My husband died as follows:

On Sunday, 29th of June 1941, 8 o'clock,

he was taken to

the police station and shot.

On the 29th of June 1941,

my husband was taken

by citizens Valodi and Bădulescu, now arrested.

He was put on the train to Târgu Frumos,

where he was taken out dead.

The train I was in travelled

for eight days and nine nights

to its destination in Călărași.

At Roman, where we were

taken out to bathe,

we saw chalk writings on the wagons

instigating to violence against Jews.

I remember the following words:

"These are the murderers who

fired at the Romanian military!"

My husband and 19-year old son

were killed in the Iași pogrom

of the 29th of June 1941,

by Legionnaire Nazi gangs.

My son Moscovici Kalman and I

were taken from home

on June 29th 1941,

by Romanian policemen,

and led to the police station.

I was let go for being old,

and he was shot to death

with my other son

in the police station courtyard.

He died from

the poor conditions in the train.

On the 29th of June 1941,

he was taken from home by strangers

with my son Isac Nadler

and taken with other Jews

to the Iași police station,

where they were badly beaten, then

put on the Death Train to Podu Iloaiei

where they both died of suffocation.

My husband Nuță David was

taken to the Iași police station

on the 29th of June 1941,

by Constantin Jerminschi

of Păcurari Road, Iași,

who worked at Distribuția,

then put on the Death Train

to Podu Iloaiei,

where he died from lack of water and air.
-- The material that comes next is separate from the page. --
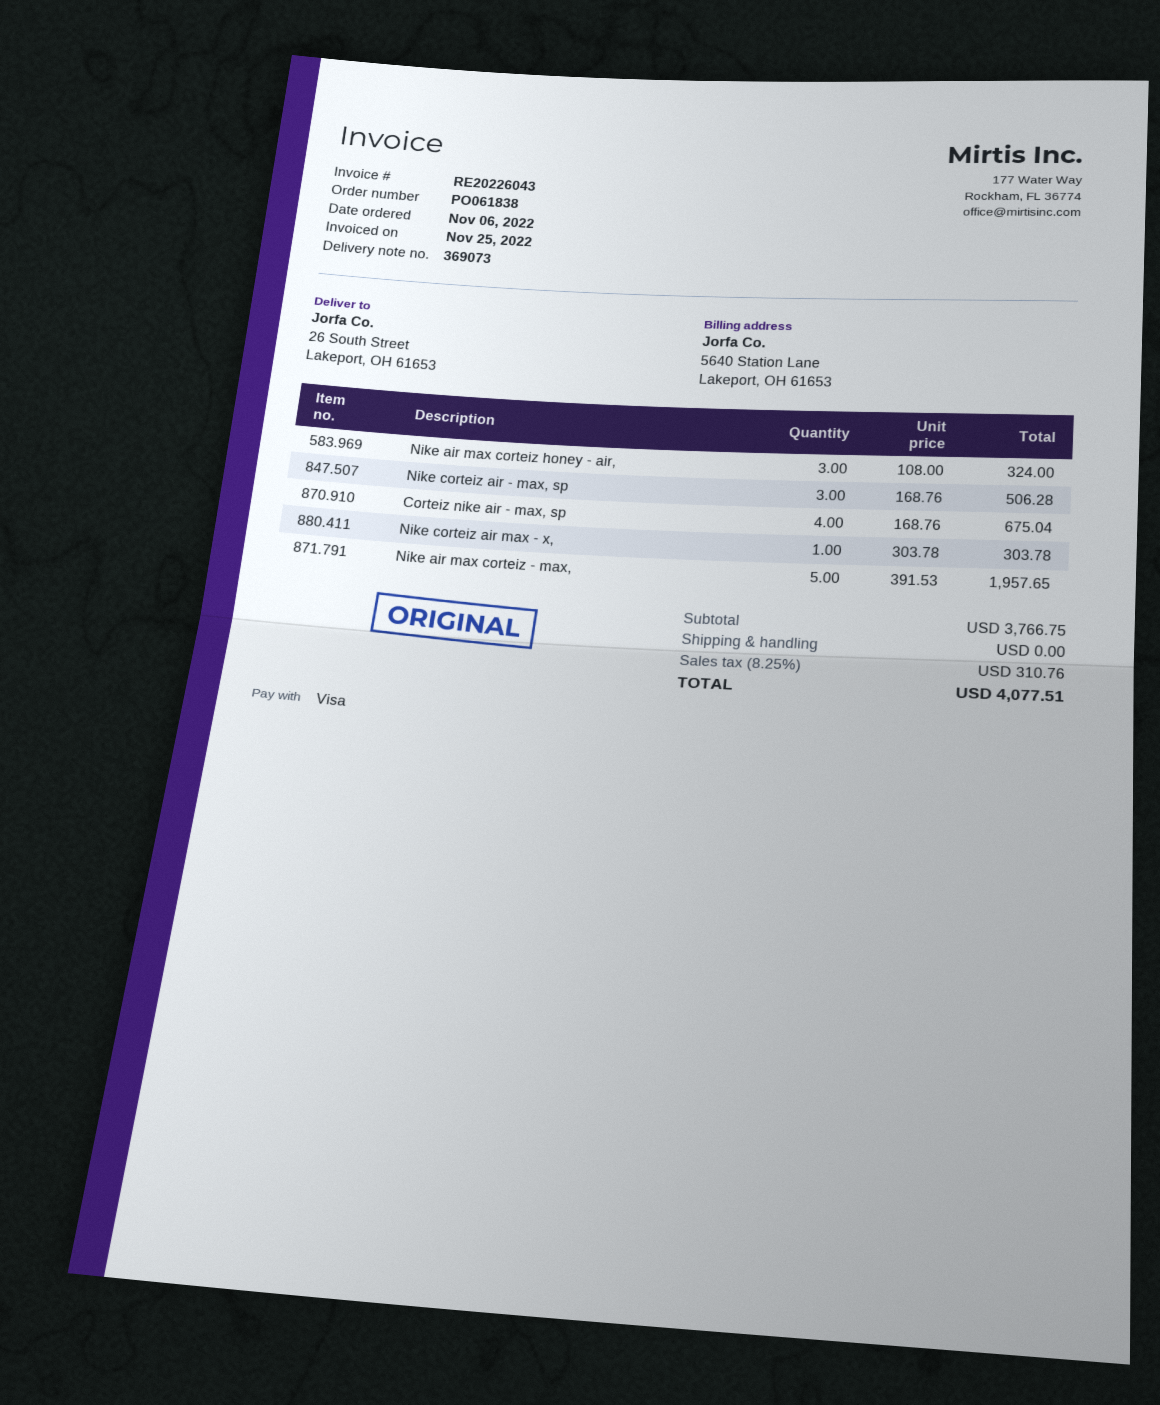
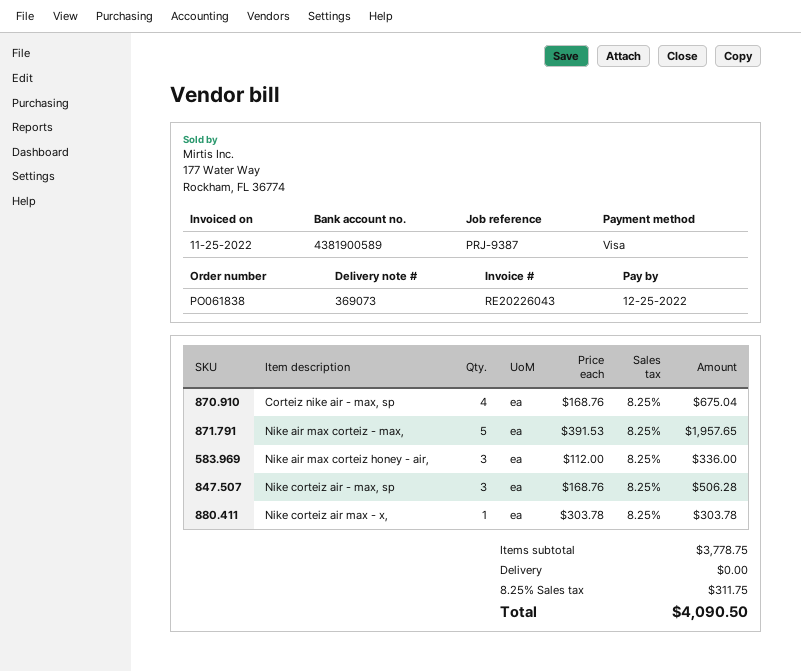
Nike air max corteiz honey - air,: 3 x 108.00 = 324.00 -> 3 x 112.00 = 336.00
subtotal: 3766.75 -> 3778.75
tax: 8.25% = 310.76 -> 8.25% = 311.75
total: 4077.51 -> 4090.50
My husband died in these circumstances:

taken to the police station,

then put on the train

to Podu Iloaiei, where he died.

After four years of constant grief

for me and my one orphaned son,

I am once again pained by an event

that surprised many peaceful townsmen:

The police agents returned.

Many of them have blood on their hands

from that gruesome Sunday,

and the town still bears the marks

of that odious mass murder

and the blood of the 12.000.

I ask not for revenge

for my husband, dragged away

and put on the deadly wagons

to Podu Iloaiei and Ialomița.

I repeat, we do not ask for revenge.

But human and divine justice

should punish them

for killing their fellow men.

"Thou shalt not kill" - how noble!

Did those who killed

on that Sunday of June 29th

consider this divine commandment?

The hatred with which they killed

makes us doubt it.

Pardon this digression

and take it as an introduction

to the case of my husband,

Harry Pulver, watchmaker.

Sunday, the 29th, constable Bocancea

broke down our door,

entered our room with a gun

to kill my husband.

I gave him 500 lei

so he wouldn't take me away,

but he refused, so my husband

gave him 1.500 lei to let me be.

He showed him

the free pass from the police,

but Bocancea tore it,

saying it was no good.

My husband left with Bocancea

and I never saw him again.

Seeing Bocancea go free

was like seeing my husband's dead body.

Now I see him free again

and I wonder why.

Is it not time to punish

the murders on June 29th 1941?

With the utmost respect,

Perla Pulver, pogrom widow.

Moise Rapaport, my son,

and Iosub Rapaport, my nephew,

were taken by Romanian soldiers,

killed by beating and suffocation

in the wagons to the camp,

and taken out at Roman,

where their bodies still are.

All four men in the picture, Solomon Klein,

Ștrul Lupu, Max Perlof and Avram Rizel,

as well as my neighbour Pincu,

died on the Death Train.

The family later learned that Avram Rizel

tried to hide at the St. Teodor Church,

whose priest was his friend.

But the priest’s brother chased him away,

threatening to hand him over to the police.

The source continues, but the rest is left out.